Exercise prompt => What are the lines below, starting at the line containing "html: <h1>Alerte aux" and ending at the line containing "background: #7f1d1d ->"? Write them out exactly, ends included, without pictures.

Input records =>
....................

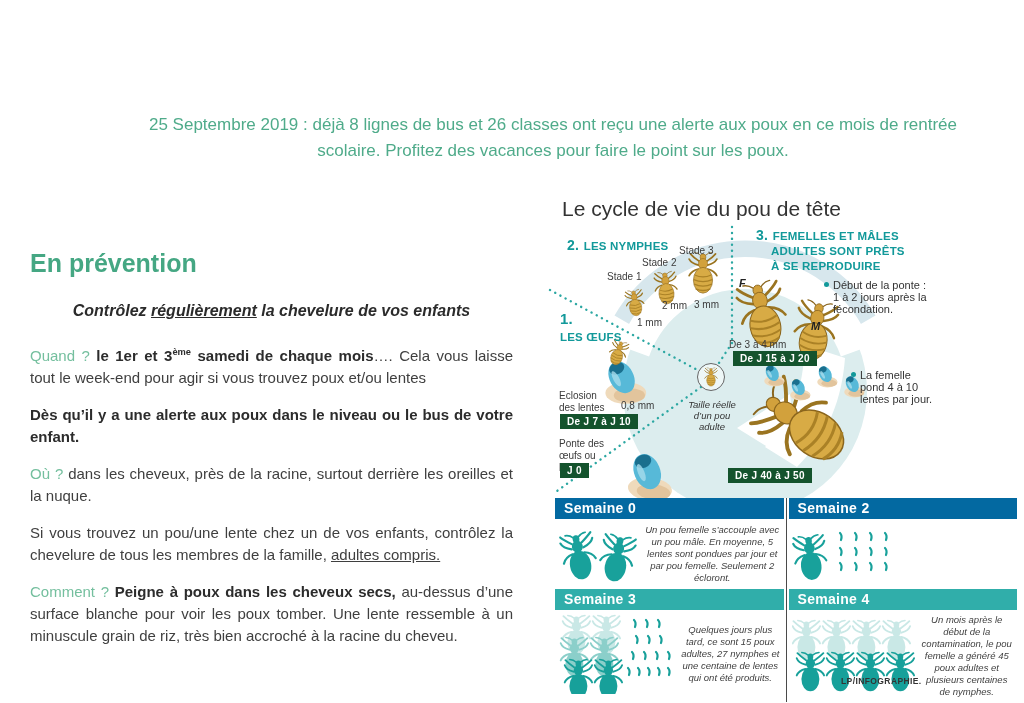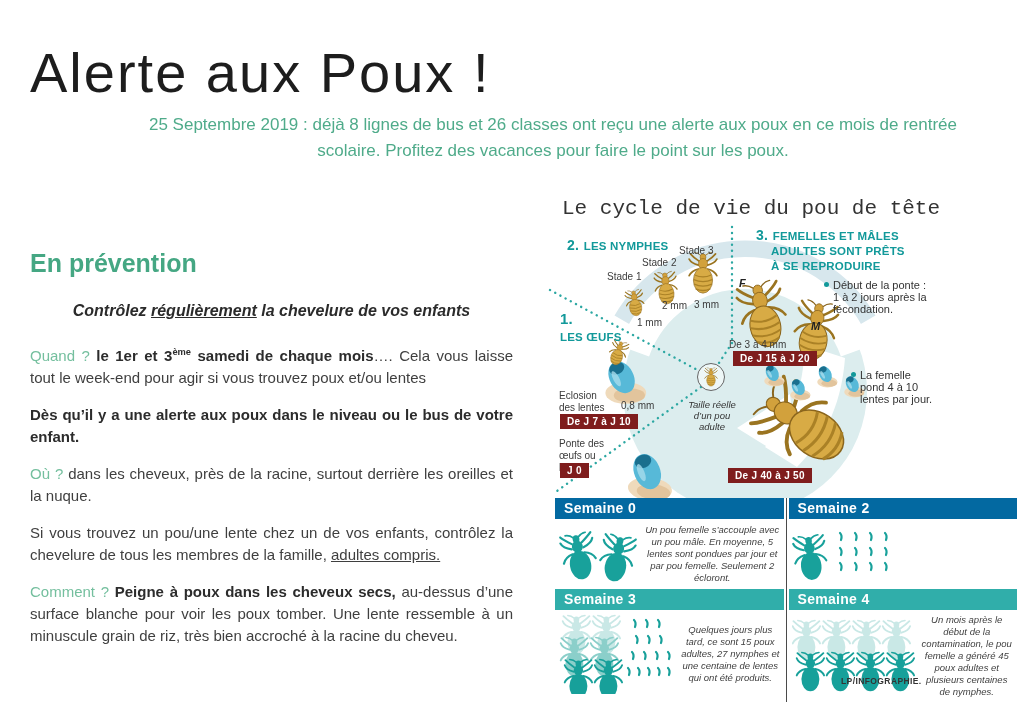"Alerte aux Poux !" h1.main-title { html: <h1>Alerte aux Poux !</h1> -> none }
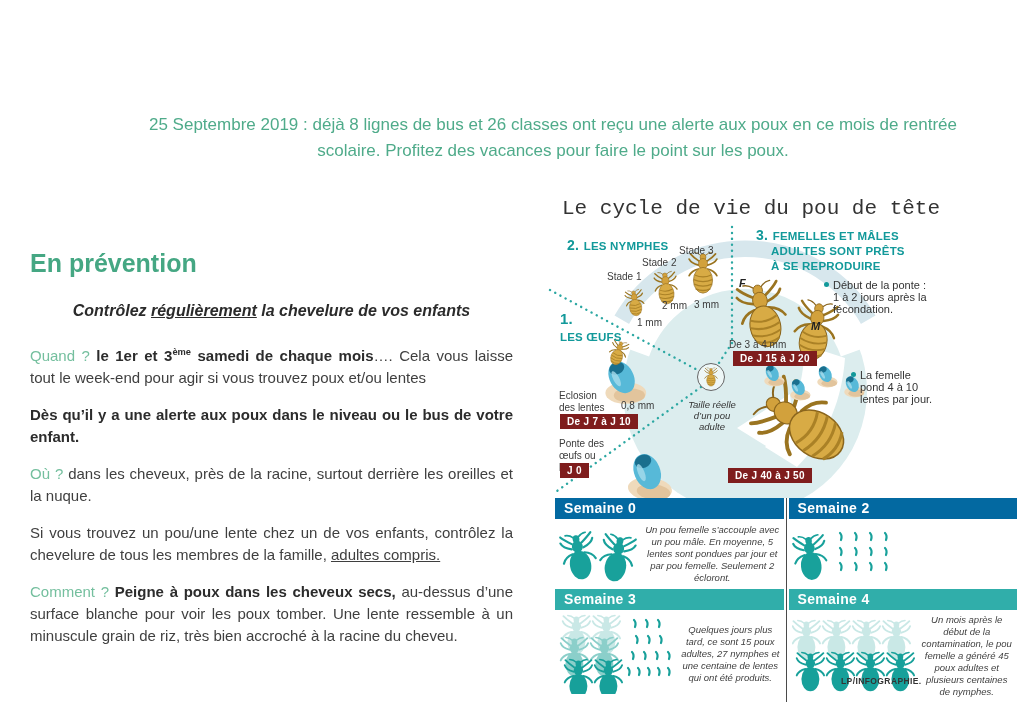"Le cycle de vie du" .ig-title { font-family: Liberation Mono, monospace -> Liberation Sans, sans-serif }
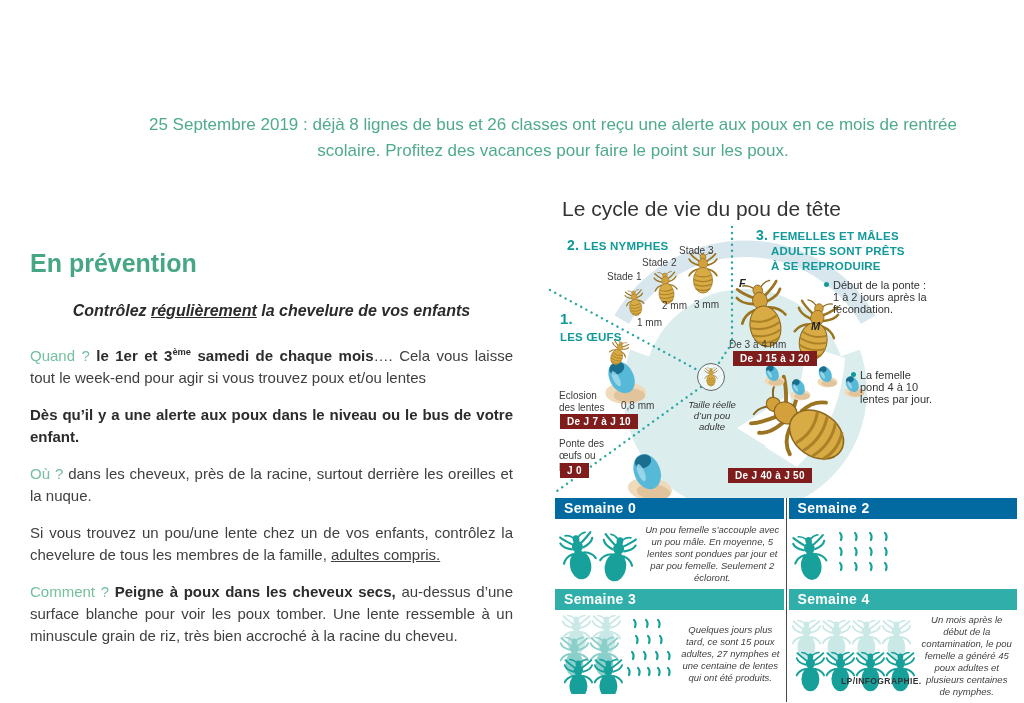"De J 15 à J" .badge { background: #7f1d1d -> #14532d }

....................

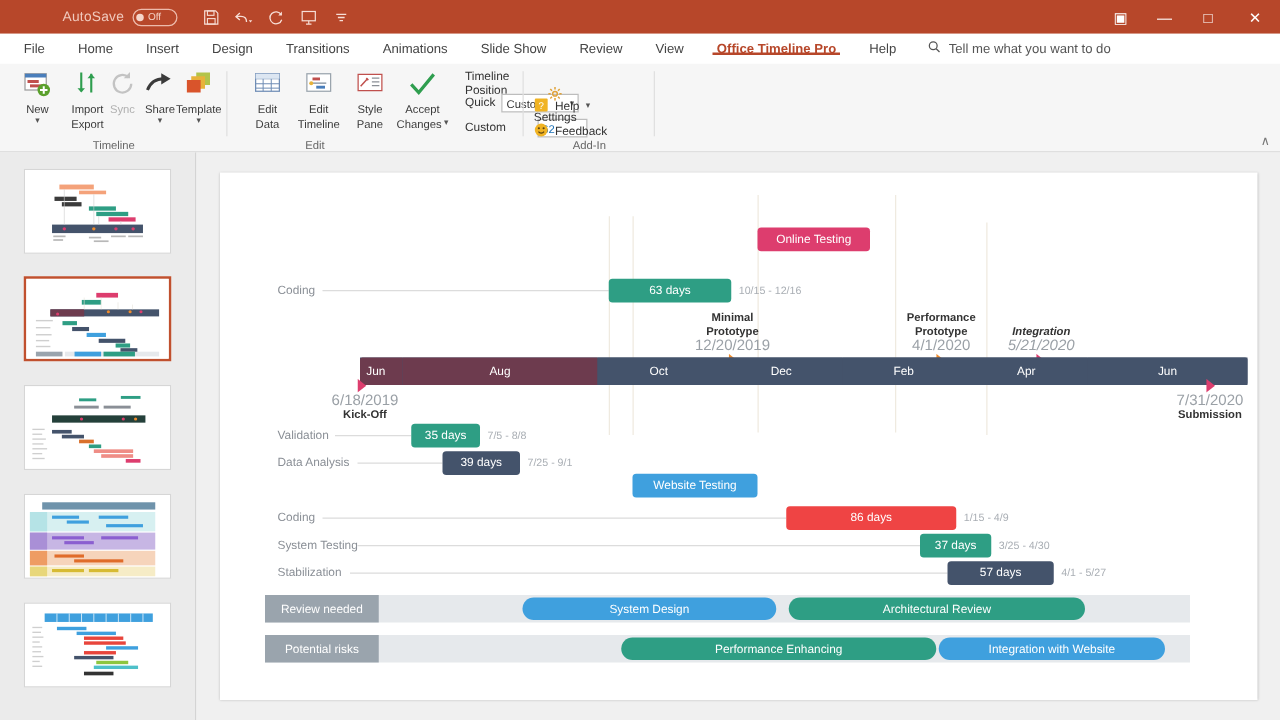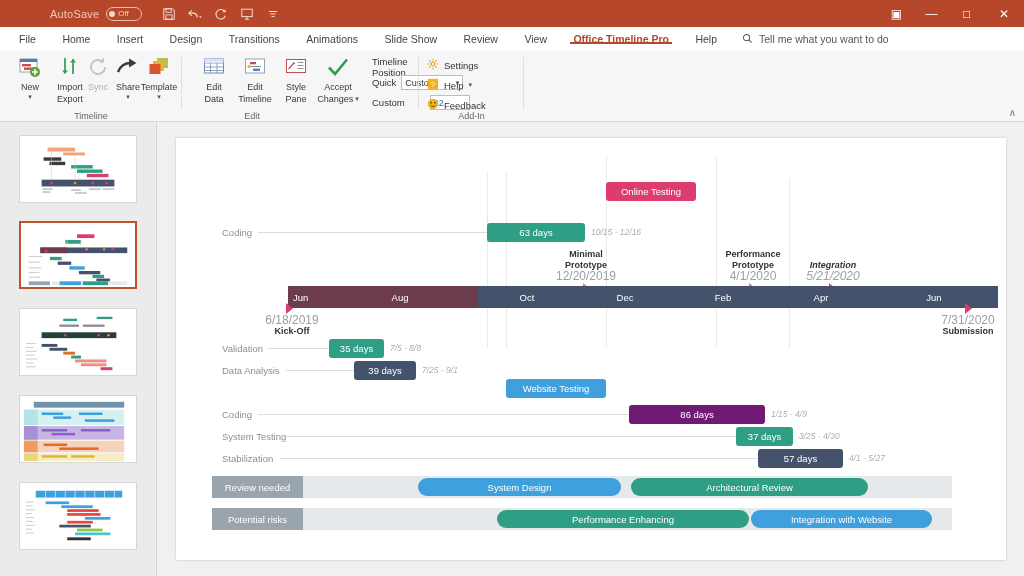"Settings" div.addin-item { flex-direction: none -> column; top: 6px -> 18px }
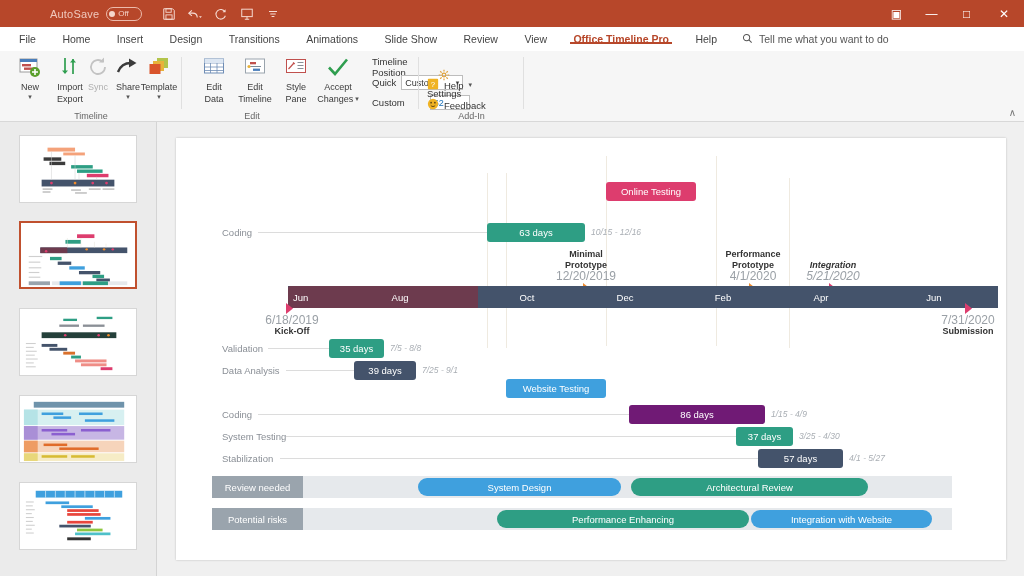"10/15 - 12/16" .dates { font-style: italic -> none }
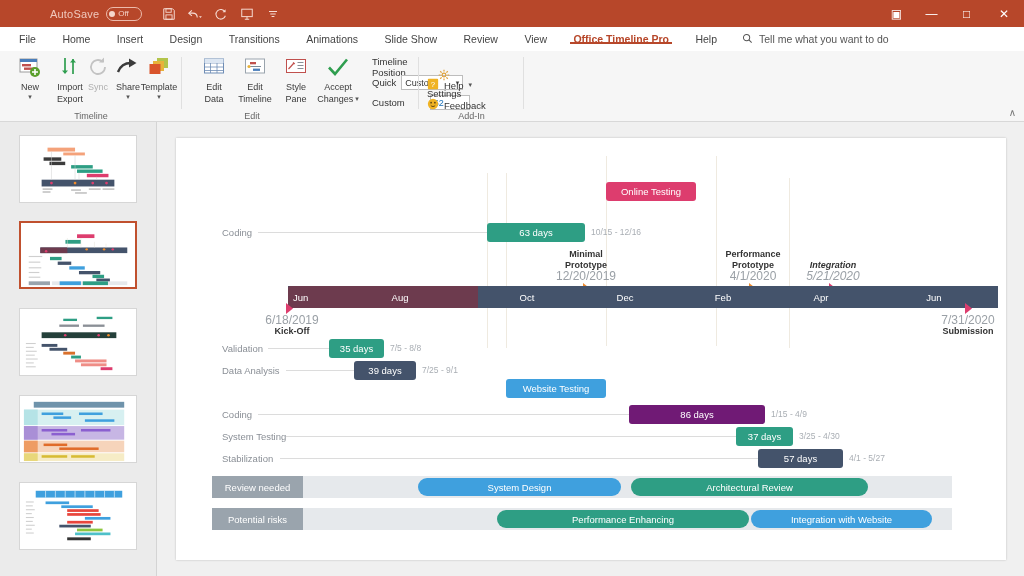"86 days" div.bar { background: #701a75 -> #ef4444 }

....................

Your solution =>
"Alerte aux Poux !" h1.main-title { html: <h1>Alerte aux Poux !</h1> -> none }
"Le cycle de vie du" .ig-title { font-family: Liberation Mono, monospace -> Liberation Sans, sans-serif }
"De J 15 à J" .badge { background: #7f1d1d -> #14532d }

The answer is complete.